IFEN (Germany) is also working on spoofing, has added BeiDou B1 and B2 signals, has added a four multi-RF output capability, and is working on automotive gyro and odometer testing capability.
R&S DDF007 Portable I/F Direction Finder.
Rohde & Schwarz had an extensive display of capability alongside its SMBV 100A GNSS simulator. An impressive array of spectrum analyzers and generators, with one set-up catching my eye — the DDF007 portable interference detection system used by government agencies for tracking down jammers.

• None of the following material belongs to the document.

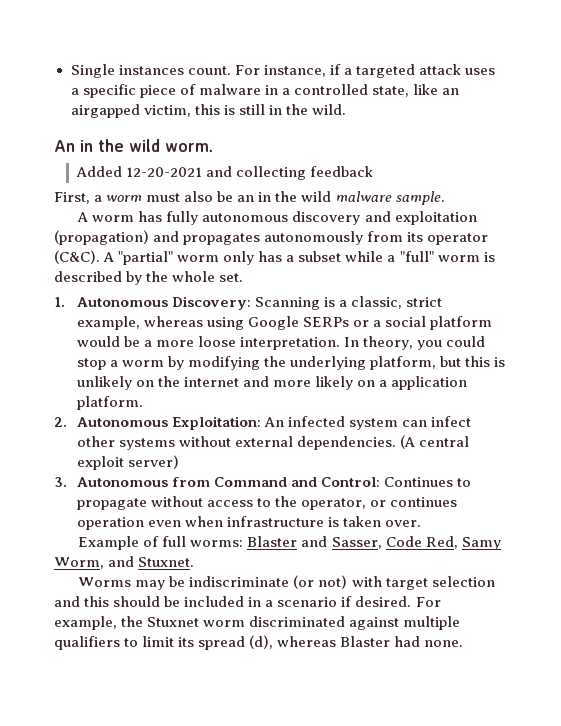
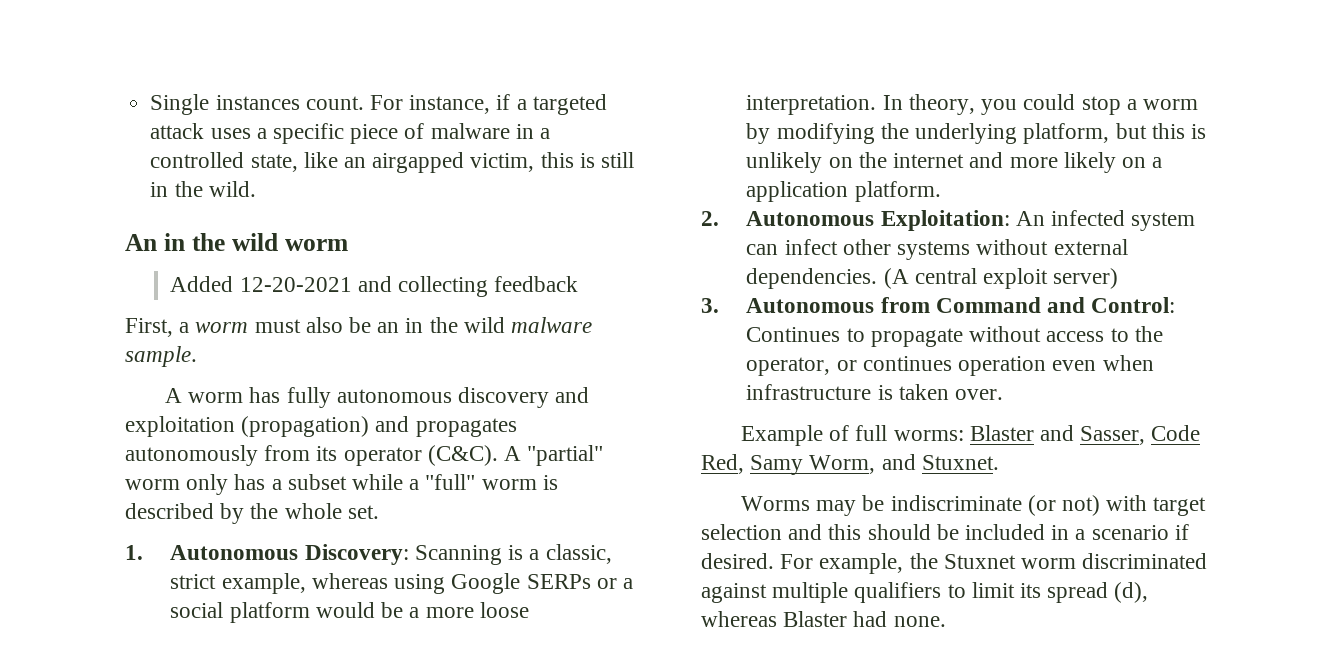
[165,143,214,152] worm. -> [284,239,348,251] worm

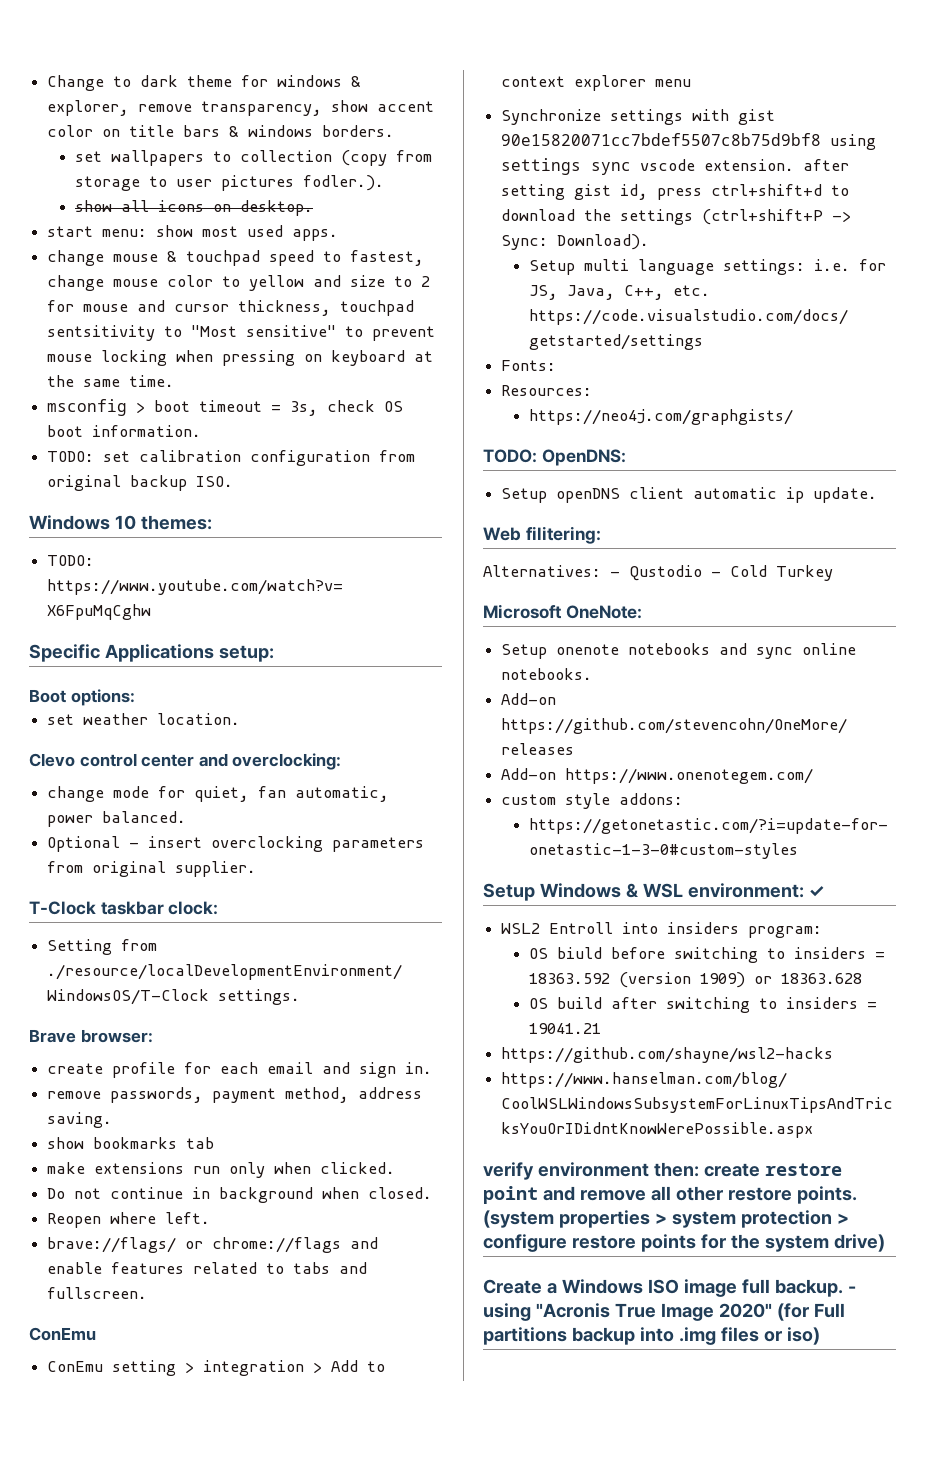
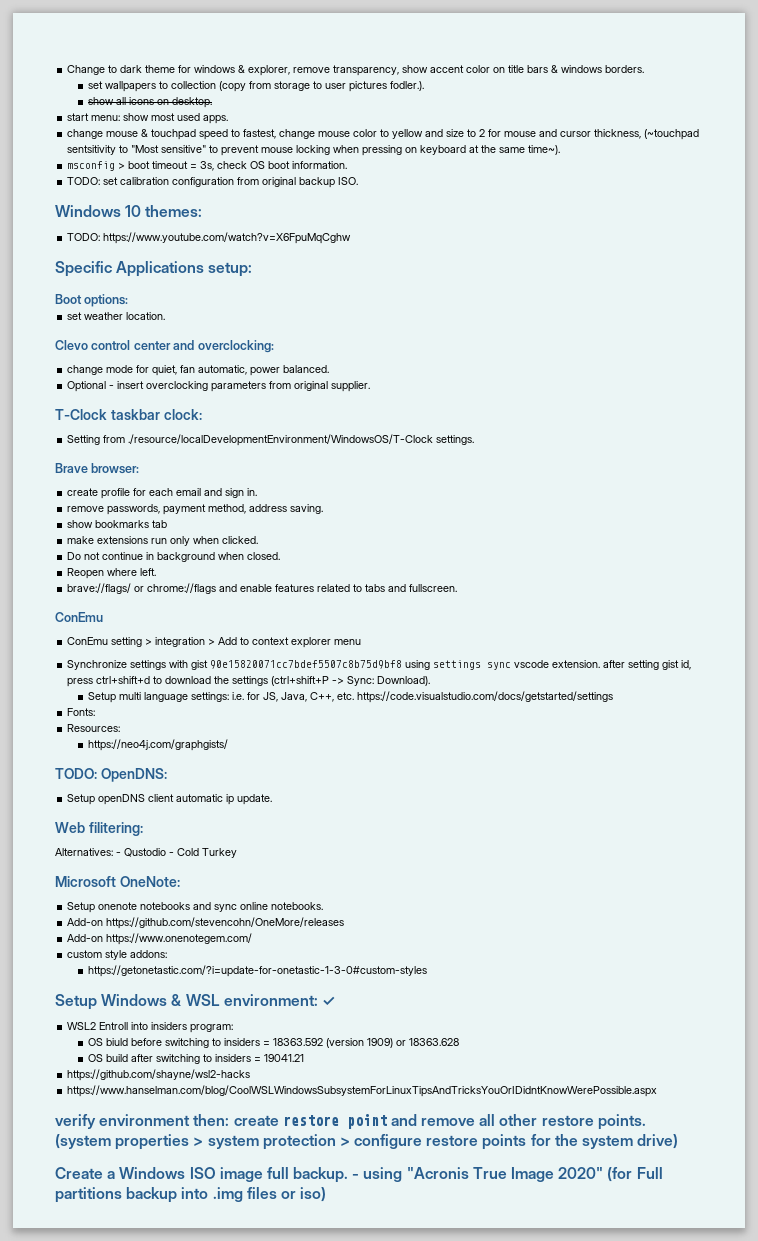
[340,300,415,316] touchpad -> [644,129,700,140] (~touchpad
[129,375,175,387] time. -> [528,145,561,155] time~).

I didn’t get to everyone’s booth, and I just didn’t have the space to cover everything, but I’d call this a reasonable cross section of the exhibitors; to some degree its a summary of the panels and includes some of the corridor discussions typical of ION.
So, I would call this another successful ION show, and I’m looking forward to next year’s ION GNSS+ conference in my neck of the woods in Tampa, Florida, in September. It would seem that the interest level remains high across academia, agencies and industry — but those of us who may still want to see new business as payback for the investment of attending and/or exhibiting, I think we would have preferred still more commercial content.
ION remains a place to meet and greet customers and people working across multiple market segments, where system providers can brief us and mix with users, and the intensity of technology development and research can be shared and sampled. It’s still an invaluable place to visit once a year if you are connected in any way to the GNSS industry and community.